L’accordo raggiunto l’estate scorsa a Turnberry, in Scozia (poi formalizzato da una “dichiarazione congiunta”) è stato rimesso in discussione dalla sentenza della Corte Suprema di venerdì scorso, 20 febbraio, che ha bocciato la base giuridica usata dall’Amministrazione americana per i dazi all’importazione di gran parte dei prodotti europei negli Stati Uniti. Questi dazi, secondo la “dichiarazione congiunta”, dovevano avere un’aliquota massima del 15% (contro l’azzeramento dei dazi europei sulla maggior parte dei prodotti industriali Usa).
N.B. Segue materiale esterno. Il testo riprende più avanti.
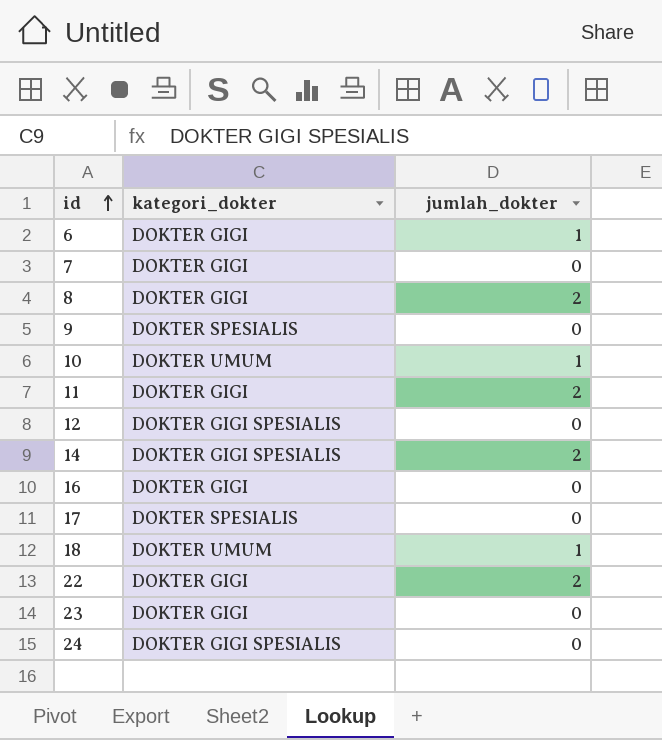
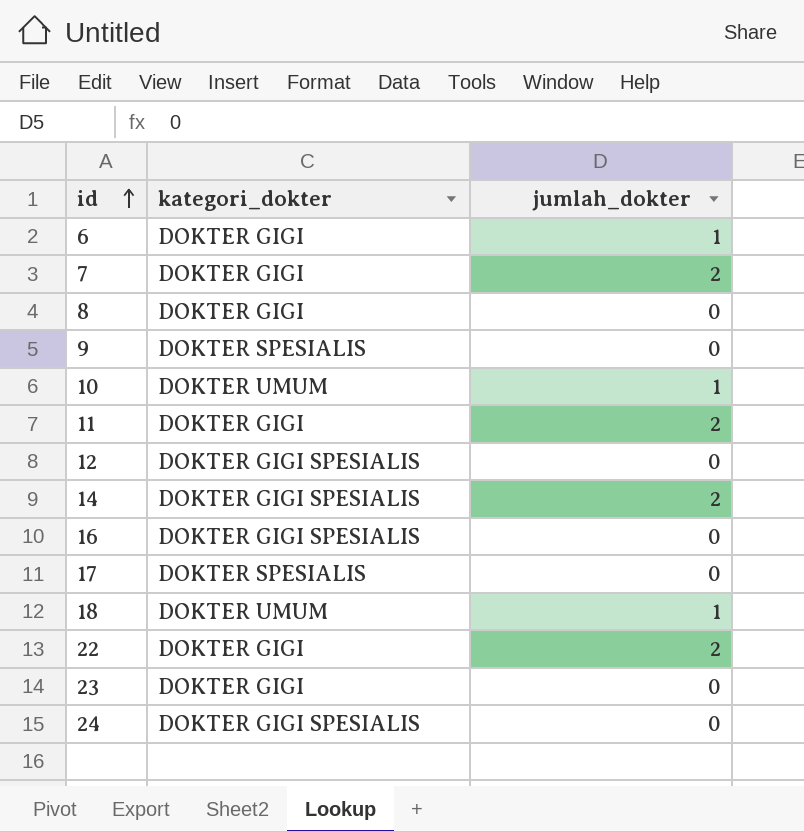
7 | jumlah_dokter: 0 -> 2
8 | jumlah_dokter: 2 -> 0
16 | kategori_dokter: DOKTER GIGI -> DOKTER GIGI SPESIALIS

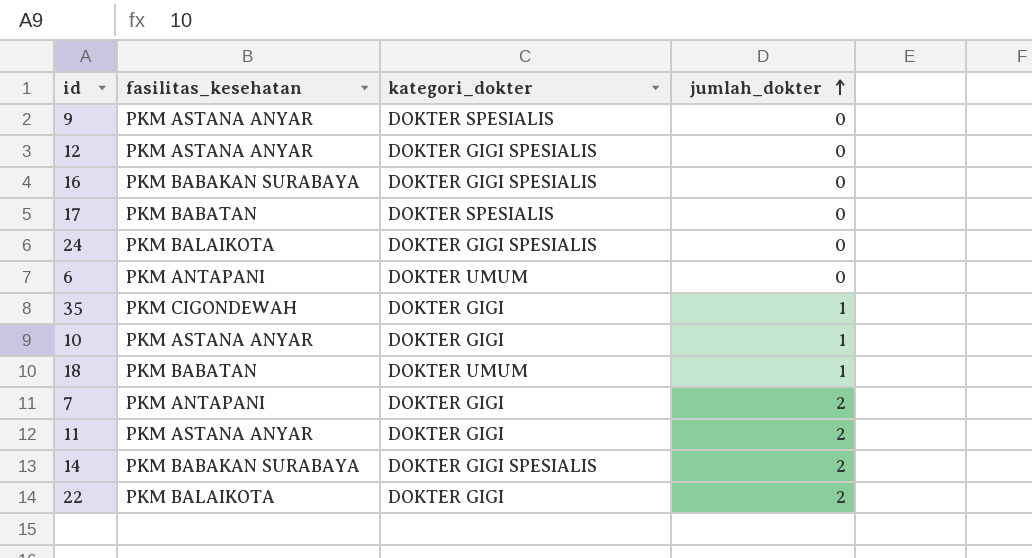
row order: id ascending -> jumlah_dokter ascending
column fasilitas_kesehatan | position: none -> 2
row 8: DOKTER GIGI | 0 -> none
row 23: DOKTER GIGI | 0 -> none
6 | kategori_dokter: DOKTER GIGI -> DOKTER UMUM
6 | jumlah_dokter: 1 -> 0
row 35: none -> PKM CIGONDEWAH | DOKTER GIGI | 1
10 | kategori_dokter: DOKTER UMUM -> DOKTER GIGI

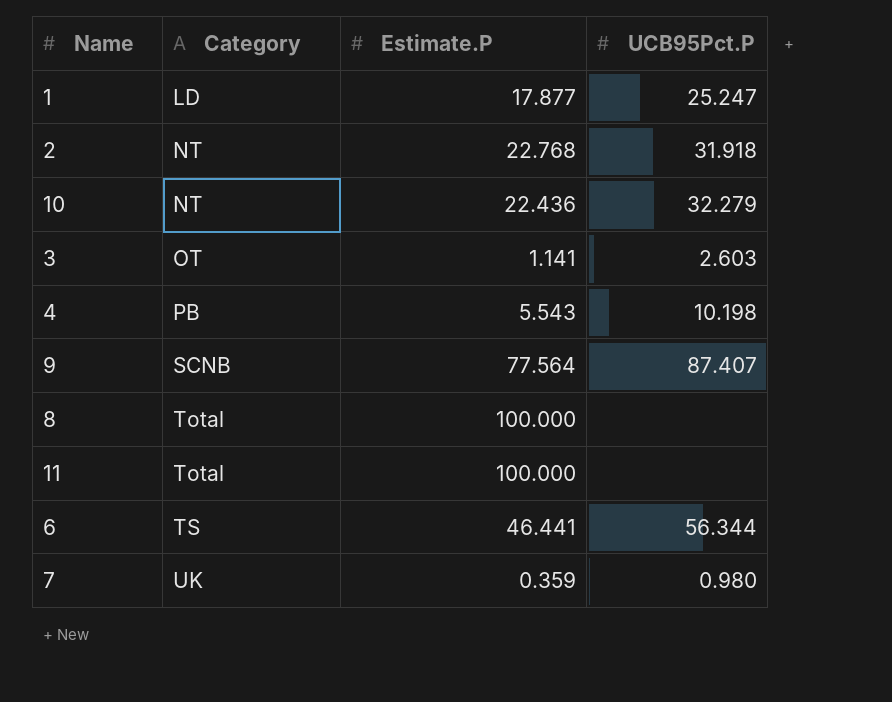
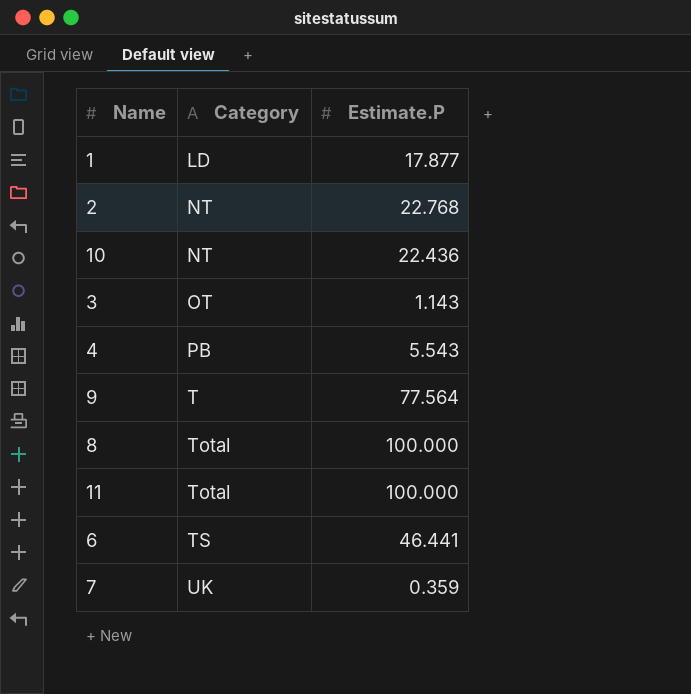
column UCB95Pct.P | position: 4 -> none
3 | Estimate.P: 1.141 -> 1.143
9 | Category: SCNB -> T

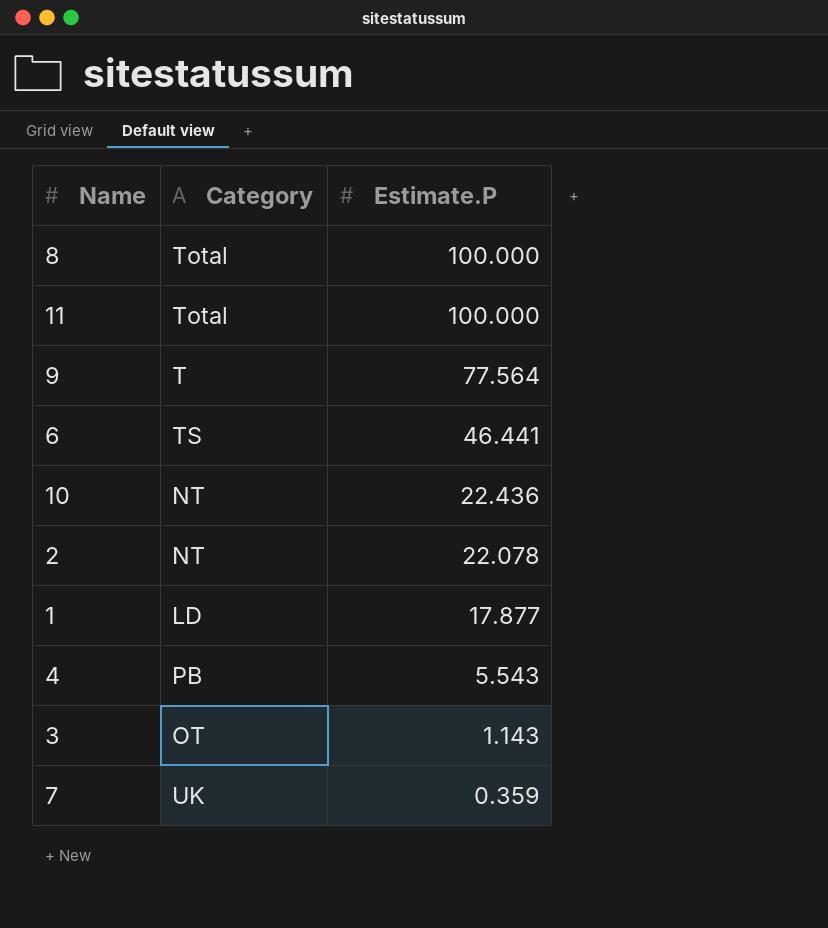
row order: Category ascending -> Estimate.P descending
2 | Estimate.P: 22.768 -> 22.078

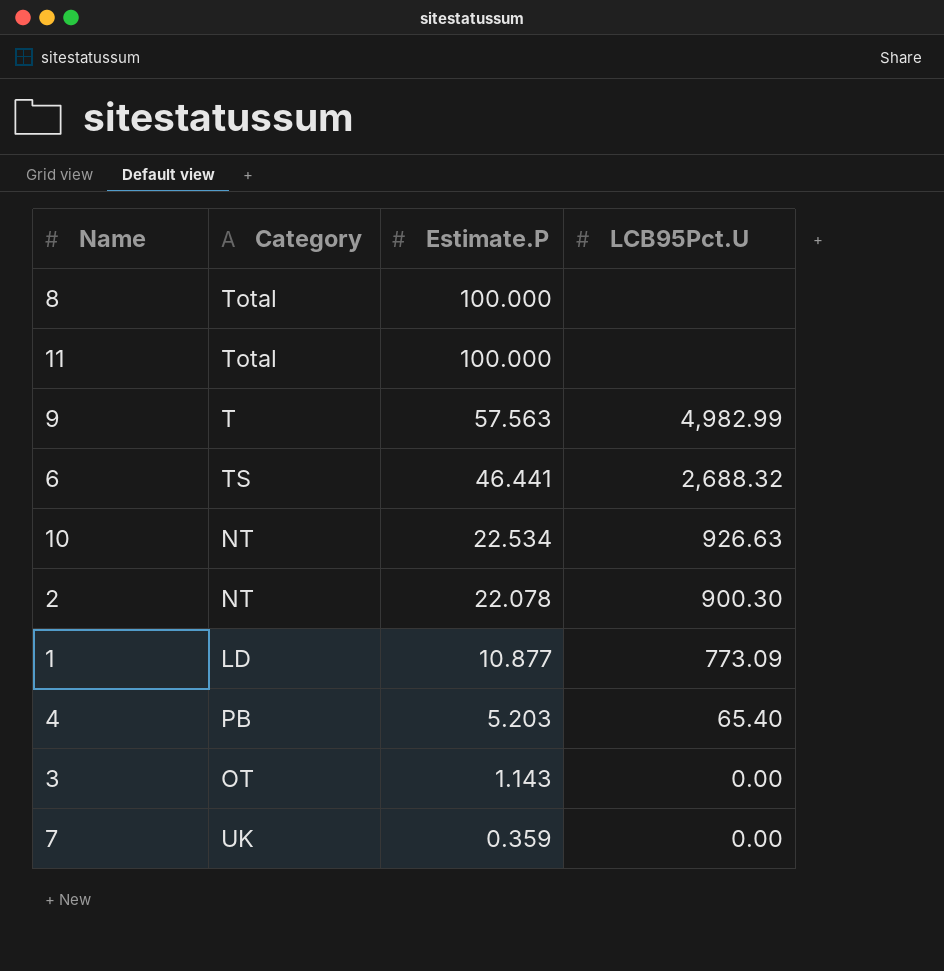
column LCB95Pct.U | position: none -> 4
9 | Estimate.P: 77.564 -> 57.563
10 | Estimate.P: 22.436 -> 22.534
1 | Estimate.P: 17.877 -> 10.877
4 | Estimate.P: 5.543 -> 5.203

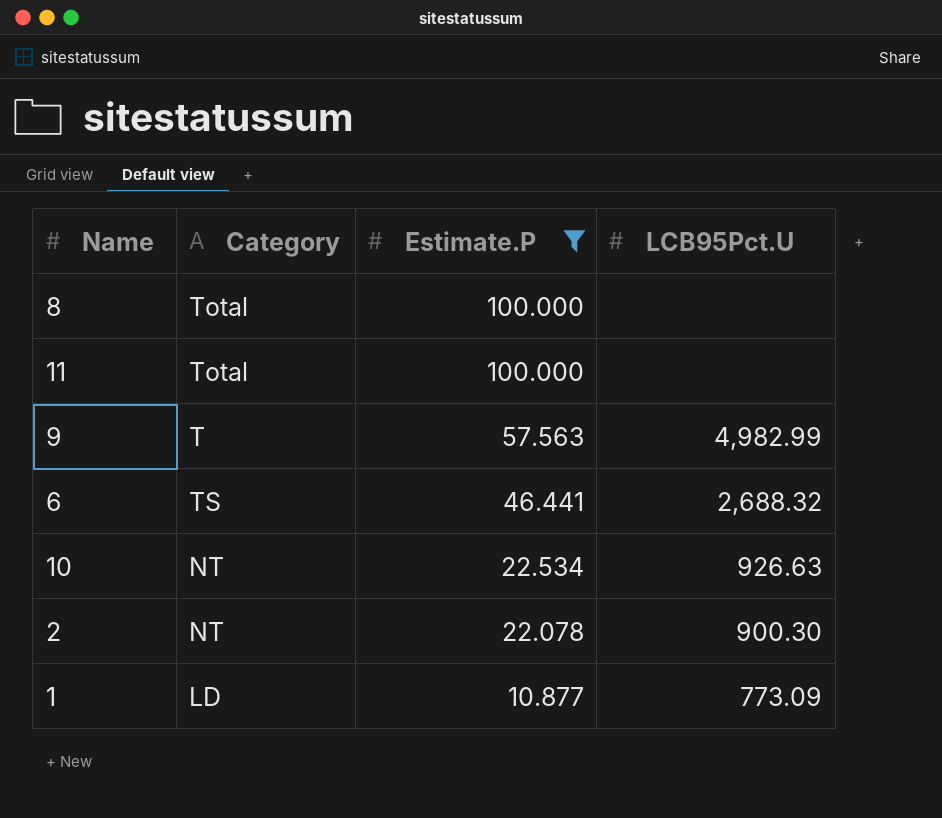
filter: none -> Estimate.P >= 10.877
Ma successivamente il presidente Trump ha deciso l’imposizione generalizzata, con un’altra base giuridica, di nuovi dazi temporanei per il 10% sulle importazioni, aggiuntivi rispetto a quelli già esistenti con i paesi che godono della clausola Npf, ovvero di “nazione più favorita”. I dazi Npf per la maggior parte dei prodotti dell’Ue sono inferiori al 5%, e quindi, sommandoli ai nuovi dazi Usa aggiuntivi del 10%, si resterebbe sotto la soglia massima concordata del 15%. Per alcuni prodotti europei, tuttavia, i dazi Npf superano il 5%, e in questi casi è necessario che gli Stati Uniti spieghino come intendano rispettare il tetto “onnicomprensivo” al 15% previsto nella “dichiarazione congiunta”.